Thursday, December 29, 2011

A Method for the Practice of the Presence of God


Text Box: 1                       A Method for the Practice of the Presence of God

There is an aspect or type of prayer that is not too clear in the usual teachings on prayer.  In the usual outlines of the types of prayer we seek the categories of supplication, confession, thanksgiving and worship. In these we ask God for the things we want or need, we admit to our moral failings, we thank Him for the things God has given to us and we extol to God the things that He is.   These are all aspects of prayer, but they do not quite get to the purpose of prayer that I have in mind, although, they all imply it.  This aspect of prayer is the pursuit of the presence of God Himself.  It has been called the practice of the presence of God, using Theocentric thought; with anthropocentric thought it is called the practice of unceasing prayer.   In medieval Western Catholic terminology it has been called ‘contemplation’ or contemplative prayer.  In the Orthodox Church it is called Hesychasm, or Stillness. 

Text Box: 2It is this method of prayer that I want to call attention to.  All the other types of prayer, supplication, confession, thanksgiving and worship, to be properly prayer must be involved in the pursuit of the presence of God, implicitly; else they are not really prayer at all, but a man-centered attempt to manipulate the Divine by words that we control.   But in the Christian world, prayer is not an end in itself, nor is it a means of controlling God, or expiating him, but a means to an end, and that is the experiential knowledge of God, and more precisely the continual experiential knowledge of God, whereby we live a life of love and holiness because we are in Communion with Him who is Love and Holy.  So I am talking about prayer, a method of prayer whose purpose is to achieve unending communion with God.  

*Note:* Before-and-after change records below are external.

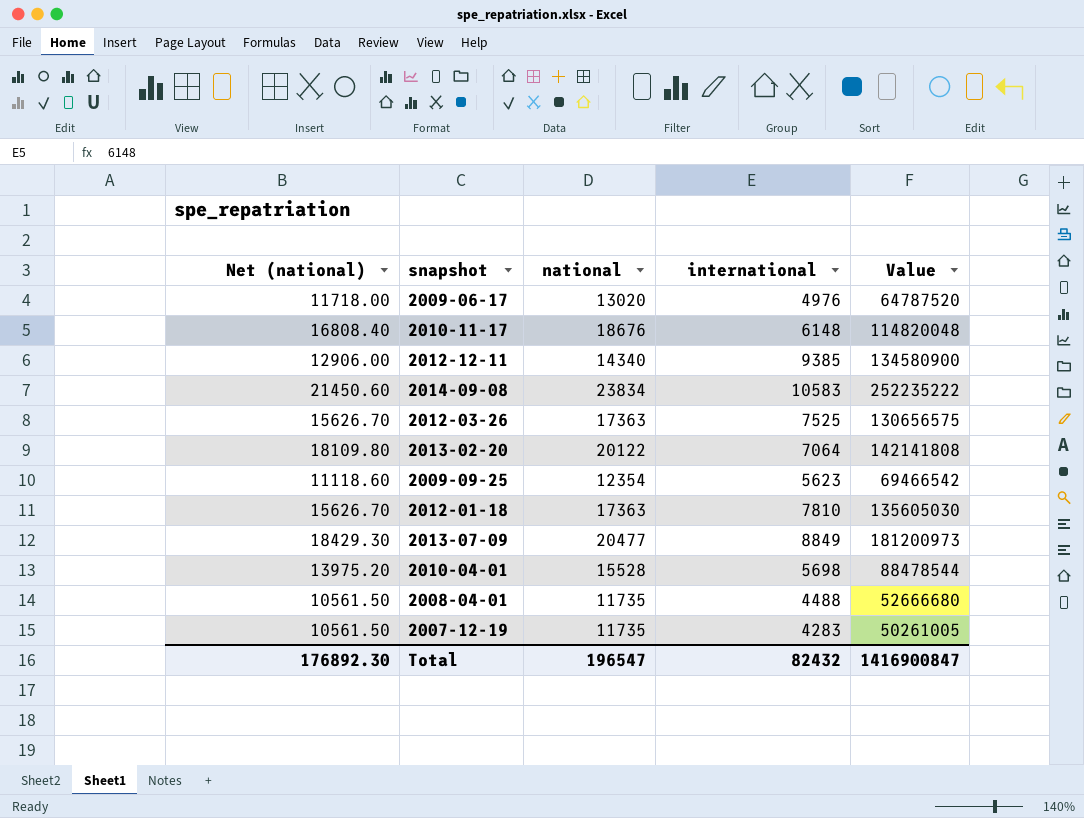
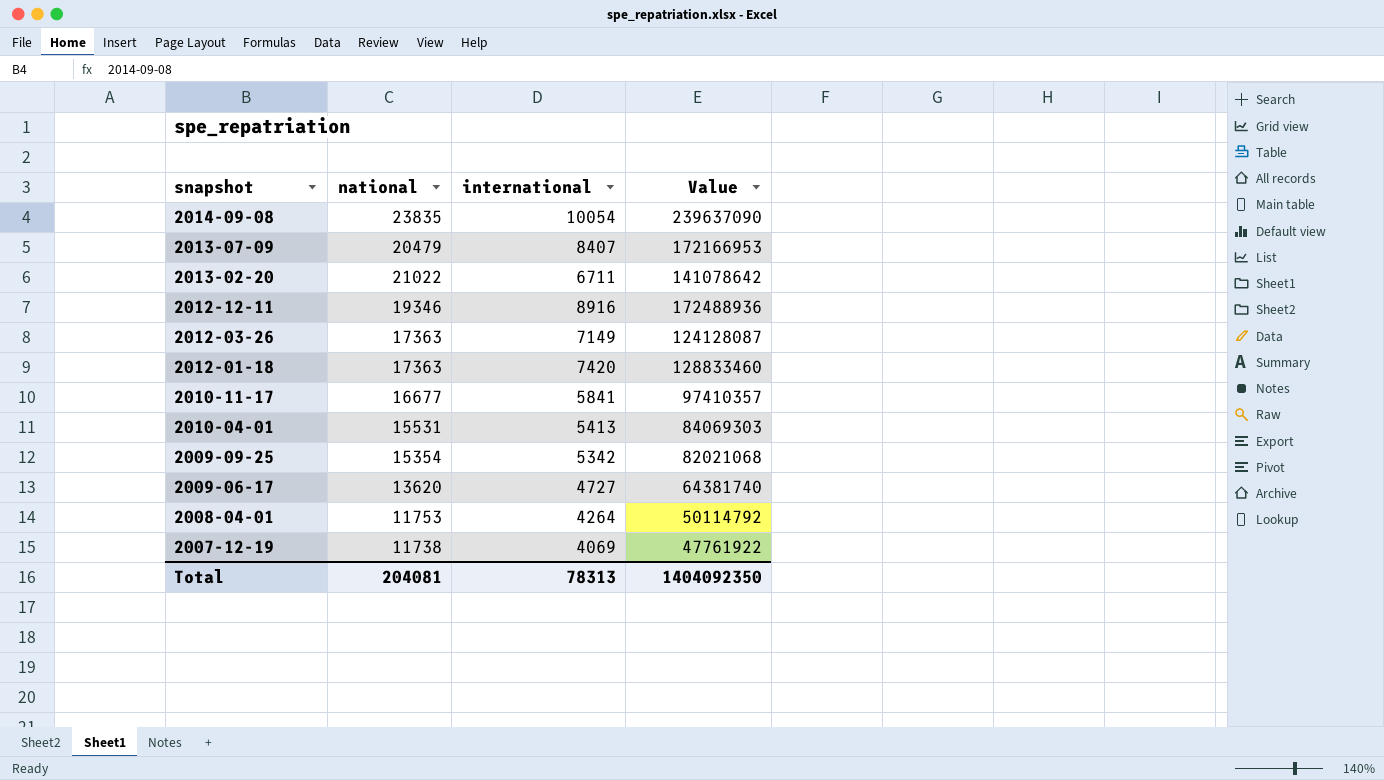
row order: none -> snapshot descending
column Net (national) | formula: [national] * 0.9 -> none
2014-09-08 | national: 23834 -> 23835
2014-09-08 | international: 10583 -> 10054
2014-09-08 | Value: 252235222 -> 239637090
2013-07-09 | national: 20477 -> 20479
2013-07-09 | international: 8849 -> 8407
2013-07-09 | Value: 181200973 -> 172166953
2013-02-20 | national: 20122 -> 21022
2013-02-20 | international: 7064 -> 6711
2013-02-20 | Value: 142141808 -> 141078642
2012-12-11 | national: 14340 -> 19346
2012-12-11 | international: 9385 -> 8916
2012-12-11 | Value: 134580900 -> 172488936
2012-03-26 | international: 7525 -> 7149
2012-03-26 | Value: 130656575 -> 124128087
2012-01-18 | international: 7810 -> 7420
2012-01-18 | Value: 135605030 -> 128833460
2010-11-17 | national: 18676 -> 16677
2010-11-17 | international: 6148 -> 5841
2010-11-17 | Value: 114820048 -> 97410357
2010-04-01 | national: 15528 -> 15531
2010-04-01 | international: 5698 -> 5413
2010-04-01 | Value: 88478544 -> 84069303
2009-09-25 | national: 12354 -> 15354
2009-09-25 | international: 5623 -> 5342
2009-09-25 | Value: 69466542 -> 82021068
2009-06-17 | national: 13020 -> 13620
2009-06-17 | international: 4976 -> 4727
2009-06-17 | Value: 64787520 -> 64381740
2008-04-01 | national: 11735 -> 11753
2008-04-01 | international: 4488 -> 4264
2008-04-01 | Value: 52666680 -> 50114792
2007-12-19 | national: 11735 -> 11738
2007-12-19 | international: 4283 -> 4069
2007-12-19 | Value: 50261005 -> 47761922
Total | national: 196547 -> 204081
Total | international: 82432 -> 78313
Total | Value: 1416900847 -> 1404092350

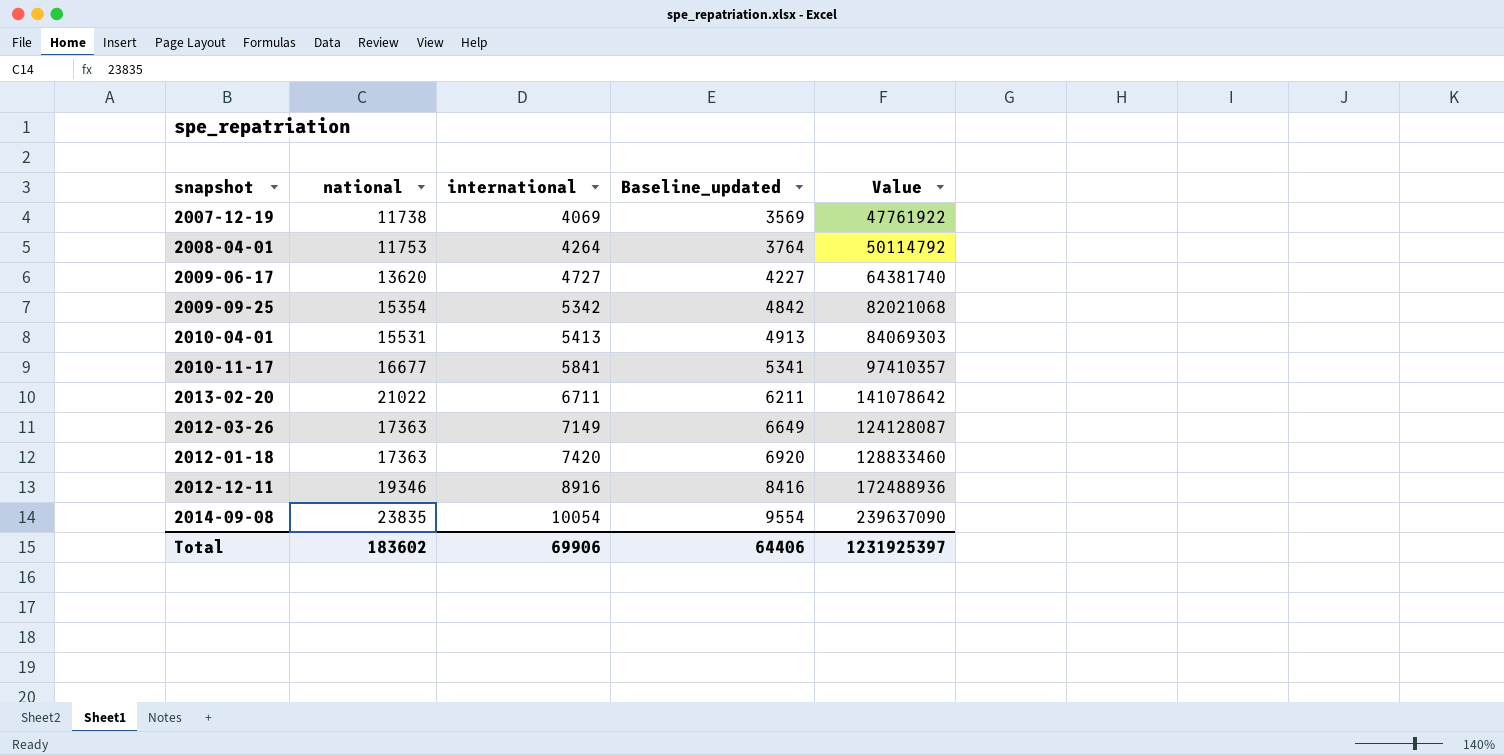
row order: snapshot descending -> international ascending
column Baseline_updated | formula: none -> [international] - 500
row 2013-07-09: 20479 | 8407 | 172166953 -> none
Total | national: 204081 -> 183602
Total | international: 78313 -> 69906
Total | Value: 1404092350 -> 1231925397

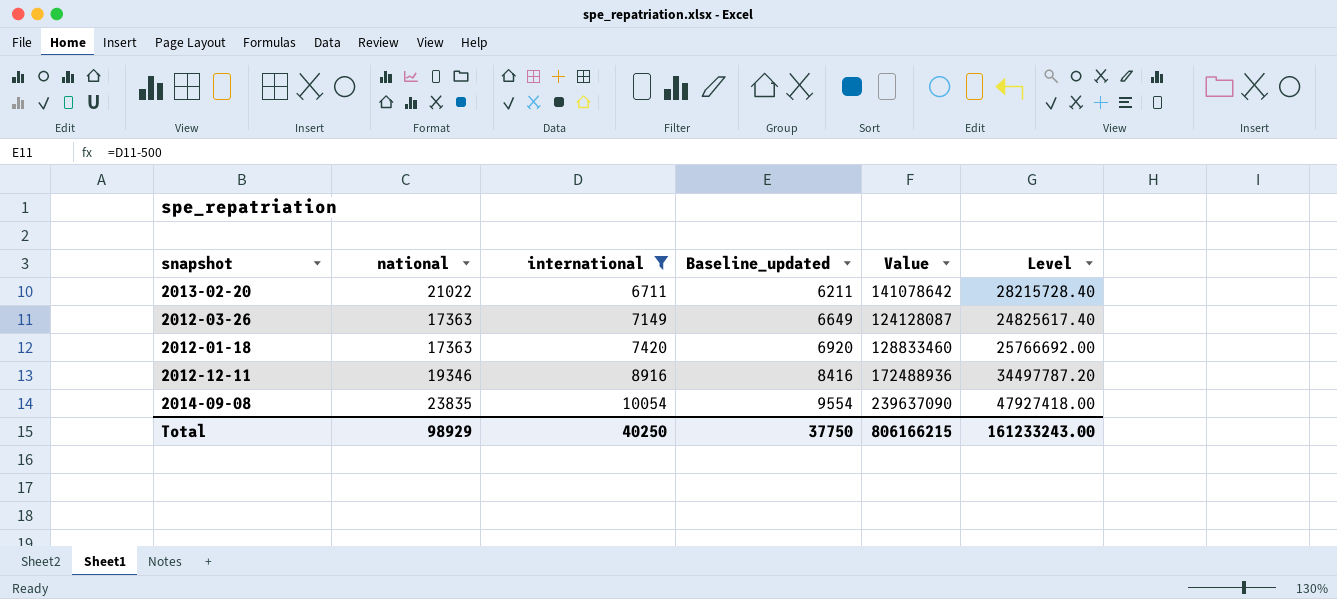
filter: none -> international >= 6711
column Level | formula: none -> [Value] * 0.2
Total | national: 183602 -> 98929
Total | international: 69906 -> 40250
Total | Baseline_updated: 64406 -> 37750
Total | Value: 1231925397 -> 806166215

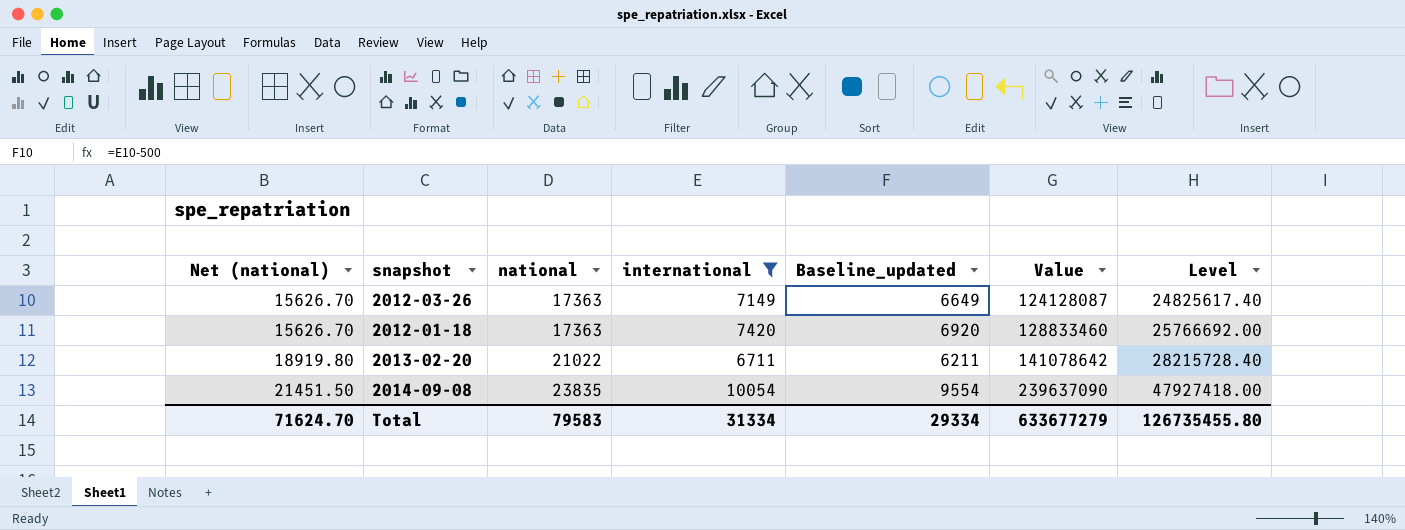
row order: international ascending -> Net (national) ascending
column Net (national) | formula: none -> [national] * 0.9
row 2012-12-11: 19346 | 8916 | 8416 | 172488936 | 34497787.20 -> none
Total | national: 98929 -> 79583
Total | international: 40250 -> 31334
Total | Baseline_updated: 37750 -> 29334
Total | Value: 806166215 -> 633677279
Total | Level: 161233243.00 -> 126735455.80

In a famous Western Christian book, this has been called the practice of the presence of God, and it is the account of a  monk who achieved a remarkable communion with God throughout his ordinary days, mostly as a washer of dishes in a monastery.  In the Eastern Orthodox Church of which I am a communicant, it is most commonly ‘unceasing prayer’, after the admonition of the apostle Paul that we pray ‘without ceasing’, and in a complementary way, is called the unceasing ‘memory’ of God, in recognition of the times of Old Testament apostasy when men ‘forgot God’, and fell into moral ruin.  In this instance the ‘memory of God’, is not thought about God in the past tense, but a present awareness of God, not conceptually, but an inner spiritual awareness of His Presence. 

In all Christian communities that seek a continual awareness of the presence of God, it is universally admitted that it is not easily achieved.  It is recognized especially in Eastern Orthodoxy that it is something deeper than thought, beyond thought, and perceived by a spiritual organ traditionally called the ‘nous’, which is more or less the organ of inner spiritual attention, and it is the return of the ‘nous’ from a sort of exile away  from the heart of man, not the organ, but the spiritual heart, the center of his being, which made after the image of God is made, likewise to have unbroken communion with God, inwardly, and that the heart, is, in fact, a sort of Temple, a holy of Holies, where man beholds the invisible God, before the mercy seat, and where, in fact, one finds all the hosts of heaven, including the angels and the souls of just men made perfect, the Saints, and above of Jesus the author and perfector of the Faith.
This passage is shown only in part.